### Task to carry out
Beginning at the line that holds "(225, 818) none", transcribe each line exactly through the end of the records, and leave any pictures out.

### Data excerpts
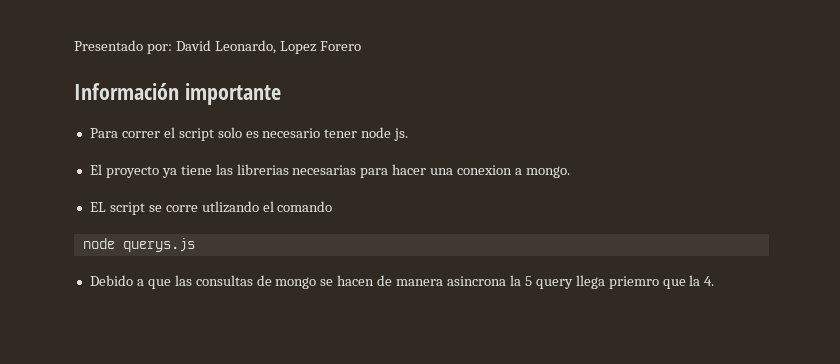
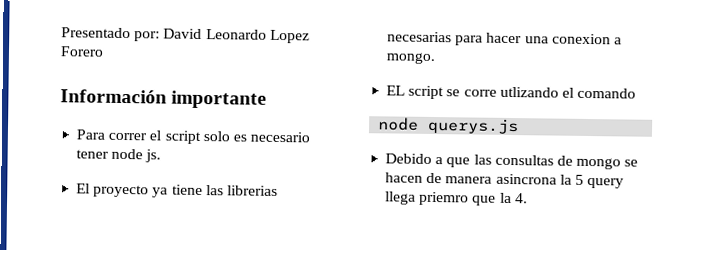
[214,40,276,54] Leonardo, -> [205,29,267,40] Leonardo

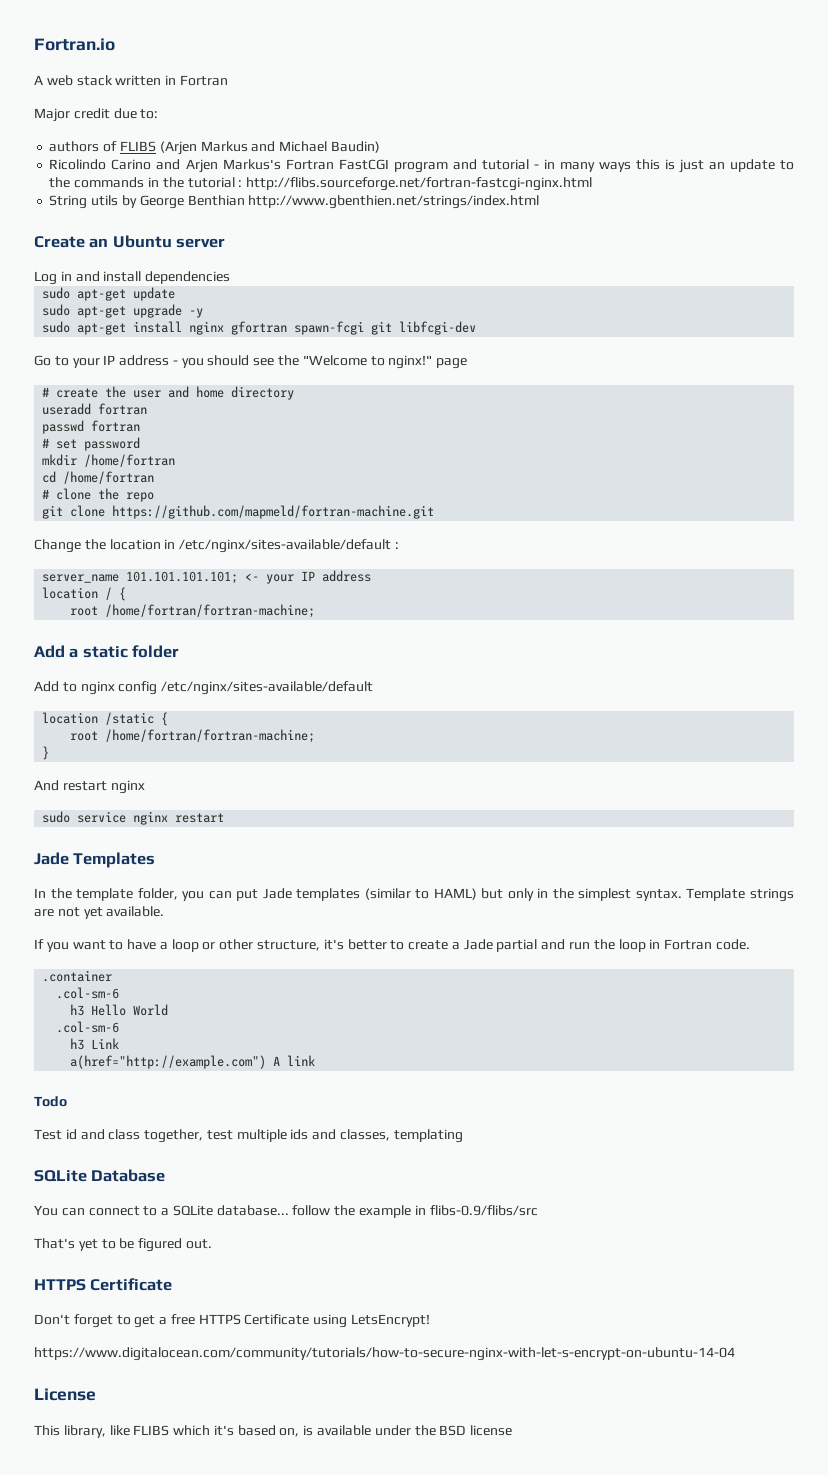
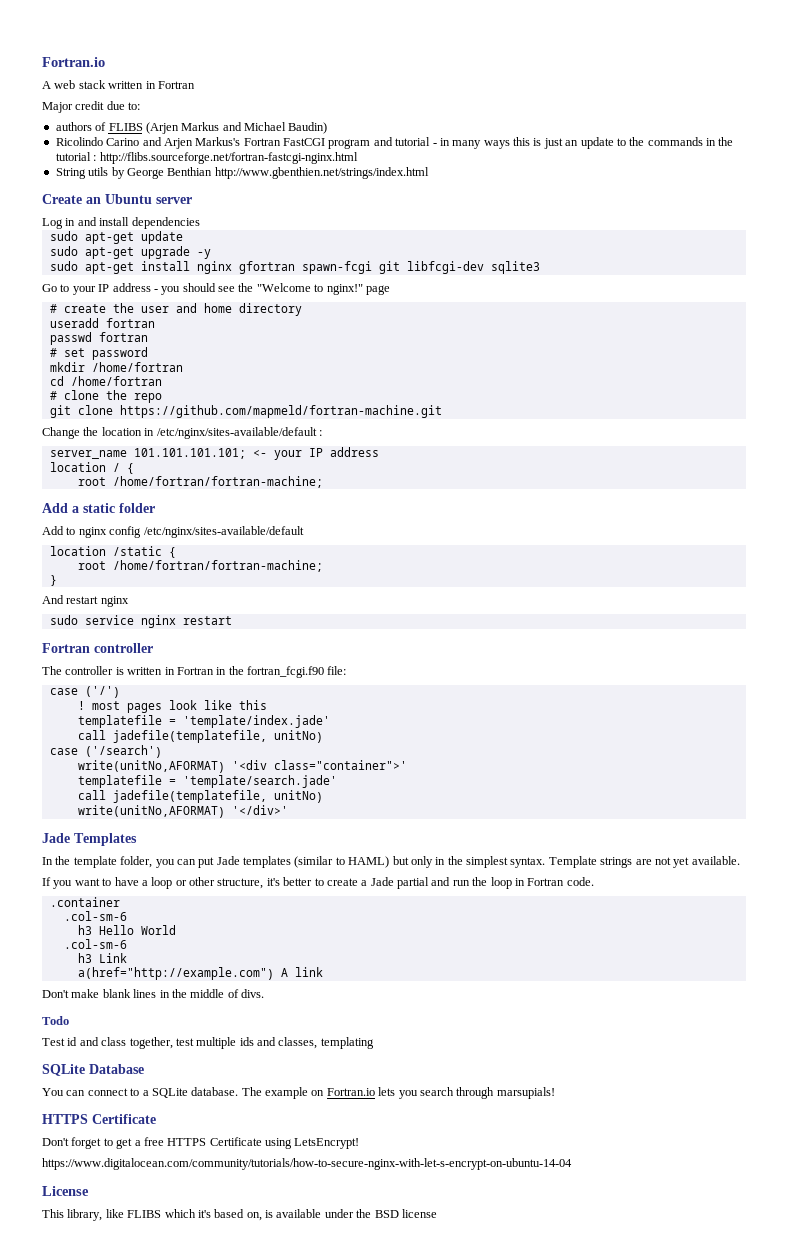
(477, 328) none -> [490,261,540,274] sqlite3
(225, 818) none -> [42,643,153,653] [42,666,347,678] [49,686,120,698] [77,700,267,713] [77,715,330,728] [77,730,323,743] [49,745,162,758] [77,760,407,773] [77,775,337,788] [77,790,323,803] [77,805,288,818] // Fortran controller // The controller is written in Fortran in the fortran_fcgi.f90 file: // case ('/') // ! most pages look like this // templatefile = 'template/index.jade' // call jadefile(templatefile, unitNo) // case ('/search') // write(unitNo,AFORMAT) '<div class="container">' // templatefile = 'template/search.jade' // call jadefile(templatefile, unitNo) // write(unitNo,AFORMAT) '</div>'
(316, 1060) none -> [42,989,264,998] // Don't make blank lines in the middle of divs.
[216,1205,538,1218] [34,1238,212,1252] database... follow the example in flibs-0.9/flibs/src // That's yet to be figured out. -> [191,1087,555,1099] database. The example on Fortran.io lets you search through marsupials!

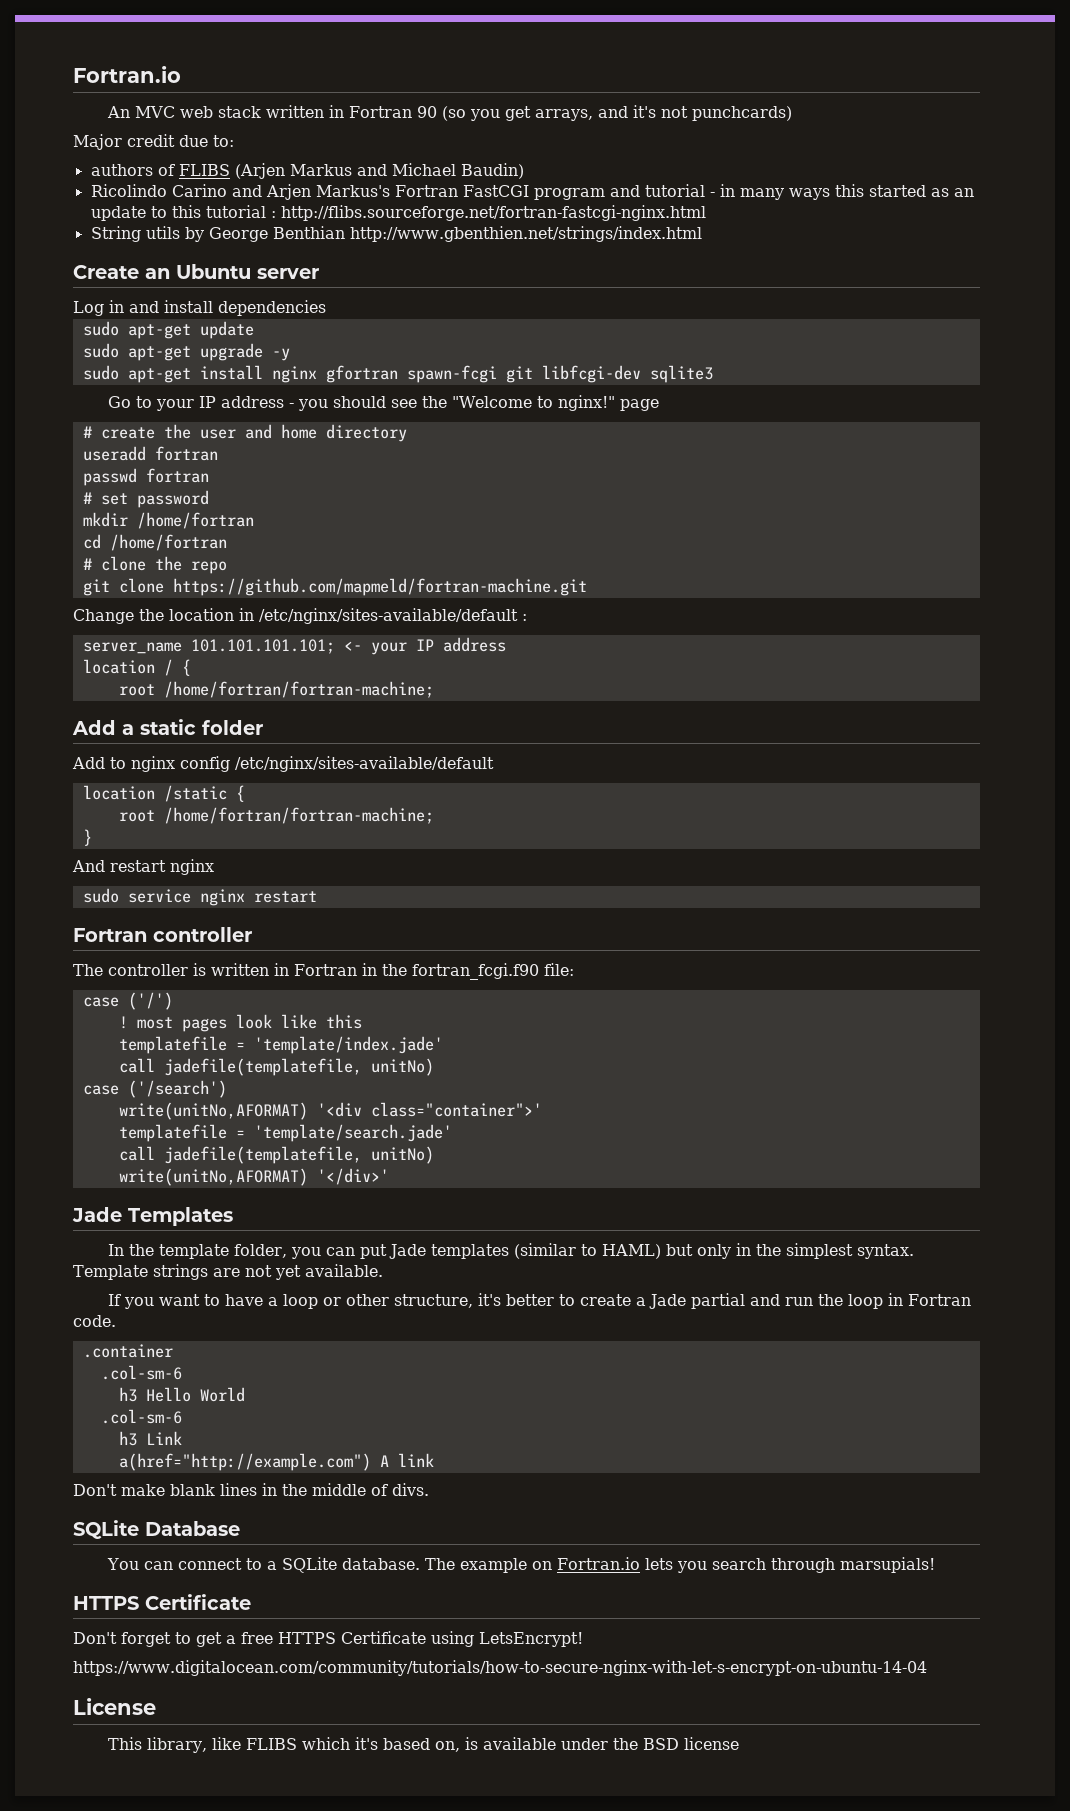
[42,81,51,89] A -> [106,106,175,118] An MVC
(195, 85) none -> [416,105,792,121] 90 (so you get arrays, and it's not punchcards)
[533,138,563,149] is just -> [868,185,949,197] started as
[629,137,734,146] the commands in the -> [171,205,201,218] this
[42,1016,69,1025] [42,1037,374,1049] // Todo // Test id and class together, test multiple ids and classes, templating -> (429, 1489) none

### Response to the task
(225, 818) none -> [42,643,153,653] [42,666,347,678] [49,686,120,698] [77,700,267,713] [77,715,330,728] [77,730,323,743] [49,745,162,758] [77,760,407,773] [77,775,337,788] [77,790,323,803] [77,805,288,818] // Fortran controller // The controller is written in Fortran in the fortran_fcgi.f90 file: // case ('/') // ! most pages look like this // templatefile = 'template/index.jade' // call jadefile(templatefile, unitNo) // case ('/search') // write(unitNo,AFORMAT) '<div class="container">' // templatefile = 'template/search.jade' // call jadefile(templatefile, unitNo) // write(unitNo,AFORMAT) '</div>'
(316, 1060) none -> [42,989,264,998] // Don't make blank lines in the middle of divs.
[216,1205,538,1218] [34,1238,212,1252] database... follow the example in flibs-0.9/flibs/src // That's yet to be figured out. -> [191,1087,555,1099] database. The example on Fortran.io lets you search through marsupials!

[42,81,51,89] A -> [106,106,175,118] An MVC
(195, 85) none -> [416,105,792,121] 90 (so you get arrays, and it's not punchcards)
[533,138,563,149] is just -> [868,185,949,197] started as
[629,137,734,146] the commands in the -> [171,205,201,218] this
[42,1016,69,1025] [42,1037,374,1049] // Todo // Test id and class together, test multiple ids and classes, templating -> (429, 1489) none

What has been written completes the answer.